=== Begin Enclosure ===

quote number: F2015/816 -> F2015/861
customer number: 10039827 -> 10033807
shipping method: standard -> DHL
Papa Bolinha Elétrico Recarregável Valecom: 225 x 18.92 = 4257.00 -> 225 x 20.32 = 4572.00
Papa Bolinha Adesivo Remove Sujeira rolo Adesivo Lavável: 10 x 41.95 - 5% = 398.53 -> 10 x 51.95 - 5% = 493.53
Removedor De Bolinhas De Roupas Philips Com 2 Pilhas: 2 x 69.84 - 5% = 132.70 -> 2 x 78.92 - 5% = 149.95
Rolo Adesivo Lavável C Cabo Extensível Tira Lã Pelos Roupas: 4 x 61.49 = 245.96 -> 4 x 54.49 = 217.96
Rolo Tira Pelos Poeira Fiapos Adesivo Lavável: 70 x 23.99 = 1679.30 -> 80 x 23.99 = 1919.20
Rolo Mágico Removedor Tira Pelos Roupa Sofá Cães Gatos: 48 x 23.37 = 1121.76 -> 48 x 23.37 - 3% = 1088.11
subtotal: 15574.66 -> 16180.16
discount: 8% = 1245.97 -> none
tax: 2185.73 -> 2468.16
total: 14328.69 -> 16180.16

=== End Enclosure ===

ACTIVITY :: Only the lines from the one containing "subtotal: 15574.66 -> 16180.16" through the end of the records above belong in the answer, each exactly as written.

EXERCISE ANSWER ::
subtotal: 15574.66 -> 16180.16
discount: 8% = 1245.97 -> none
tax: 2185.73 -> 2468.16
total: 14328.69 -> 16180.16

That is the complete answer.